Sincere. That spark deep in the eyes, that concentrated face — the aging of a strong man living without trust, without happiness, without human contacts, in a laboratory solitude … He went on:
“Take a rest, old man. Have yourself looked after. At our age, after our lives, it has to be done. You’re right, the older generation is getting scarce.”
“Do you remember when we hunted wild ducks on the tundra?”
“Everything, everything, old man, I remember everything. Go and take a rest in the Caucasus. But I’ll give you a piece of advice for down there: Let the sanatoriums look out for themselves, and you go climb as many mountain trails as you can. That’s what I’d like to do myself.”
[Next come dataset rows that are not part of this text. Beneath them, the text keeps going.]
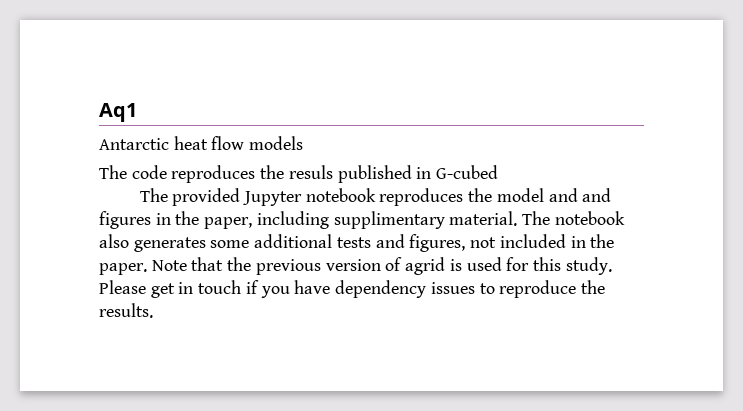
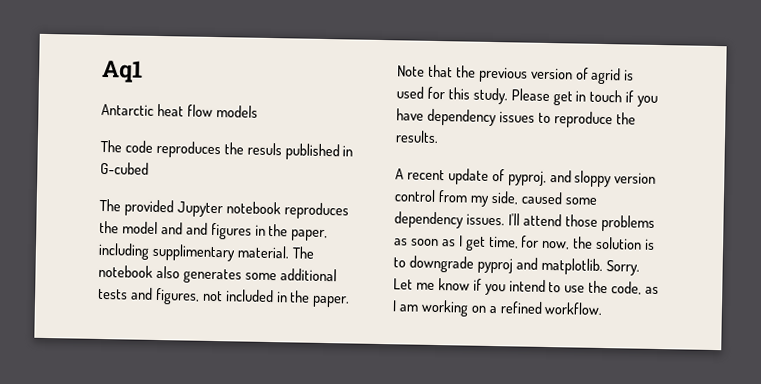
(153, 310) none -> [395,168,657,188] [394,189,597,207] [394,211,655,232] [394,235,656,251] [393,255,640,276] [393,278,660,296] [392,299,604,317] // A recent update of pyproj, and sloppy version control from my side, caused some dependency issues. I'll attend those problems as soon as I get time, for now, the solution is to downgrade pyproj and matplotlib. Sorry. Let me know if you intend to use the code, as I am working on a refined workflow.

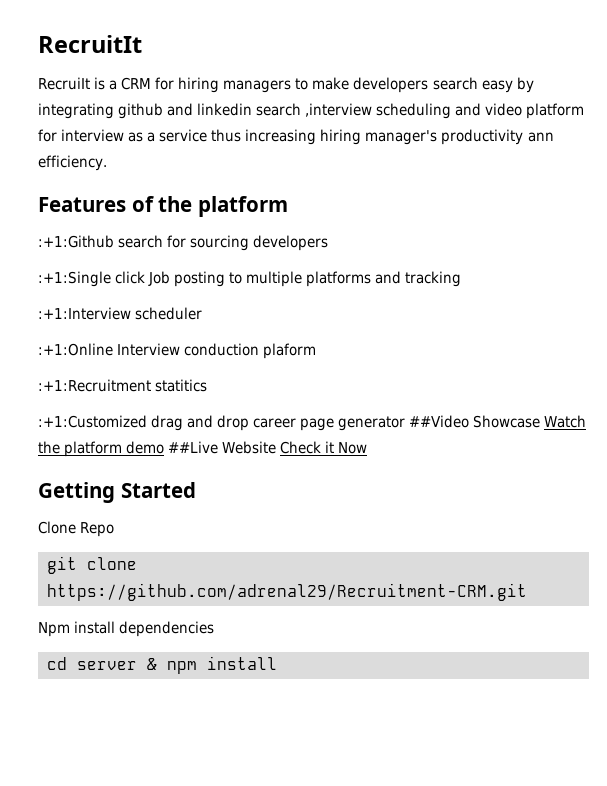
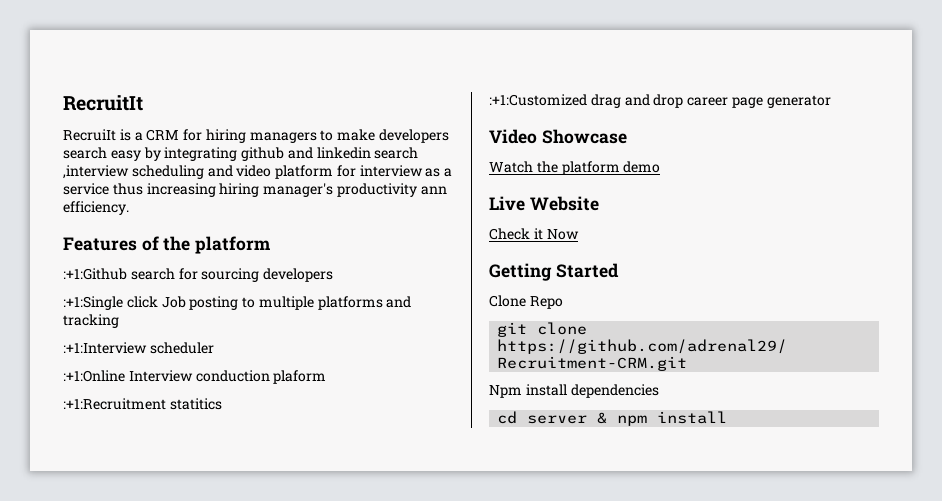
[409,415,470,428] ##Video -> [489,129,537,144] // Video
(541, 421) none -> (627, 136) //
[168,441,219,454] ##Live -> [489,196,525,211] // Live
(277, 447) none -> (599, 203) //

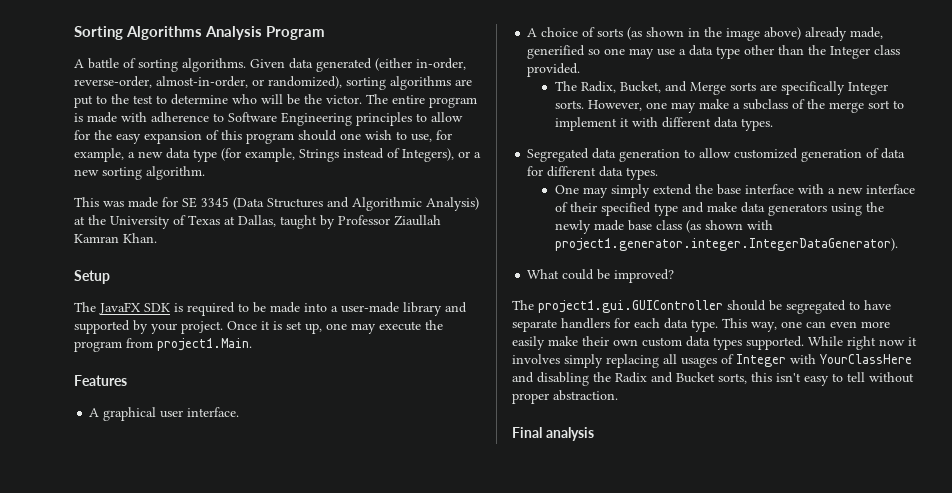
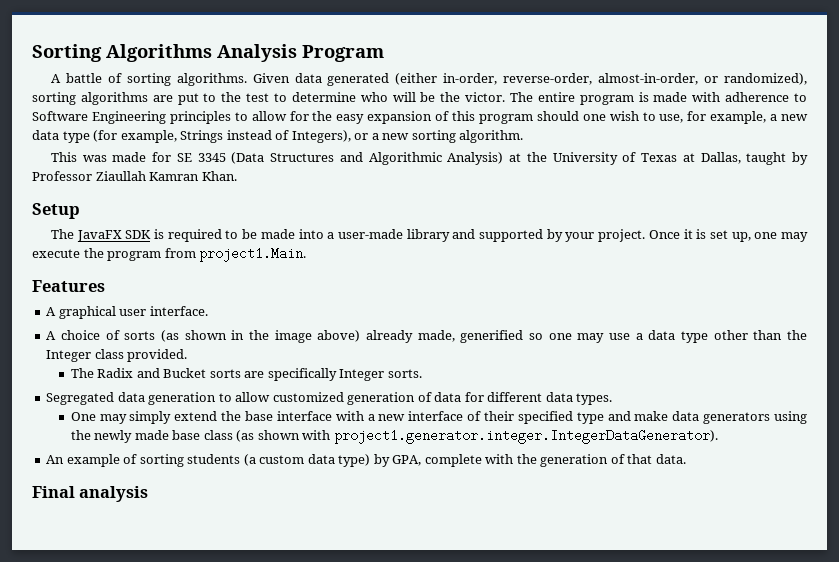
[580,81,726,95] Radix, Bucket, and Merge -> [97,368,207,378] Radix and Bucket
[587,99,904,113] [554,117,773,131] However, one may make a subclass of the merge sort to implement it with different data types. -> (422, 373) none
[527,269,675,283] [512,300,891,314] [512,318,890,332] [512,336,917,350] [512,354,912,368] [512,372,914,386] [512,390,618,404] What could be improved? // The project1.gui.GUIController should be segregated to have separate handlers for each data type. This way, one can even more easily make their own custom data types supported. While right now it involves simply replacing all usages of Integer with YourClassHere and disabling the Radix and Bucket sorts, this isn't easy to tell without proper abstraction. -> [46,454,686,467] An example of sorting students (a custom data type) by GPA, complete with the generation of that data.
Here there began, within them and between them, a secret dialogue, which they both followed by divination, distinctly: “Why don’t you go?” Kondratiev suggested. “It would do you so much good, brother.” — “Tempting, those out-of-the-way trails,” mocked the Chief. “So I’ll be found one day with my head bashed in? I’m not such a fool as that — I’m still needed …” — “I pity you, Yossif, you are the most threatened, the most captive of us all …” — “I don’t want to be pitied. I forbid you to pity me. You are nothing, I am the Chief.” They spoke none of these words: they heard them, uttered them, only in a double tête-à-tête — together corporeally and also together, incorporeally, one within the other.
“Good-by.”
“Good-by.”
Halfway across the huge anteroom Kondratiev encountered a short man with shell-rimmed glasses, a thick, curving nose, and a heavy brief case which almost dragged along the carpet: the new Prosecutor of the Supreme Tribunal, Rachevsky. He was going in the opposite direction. They exchanged reticent greetings.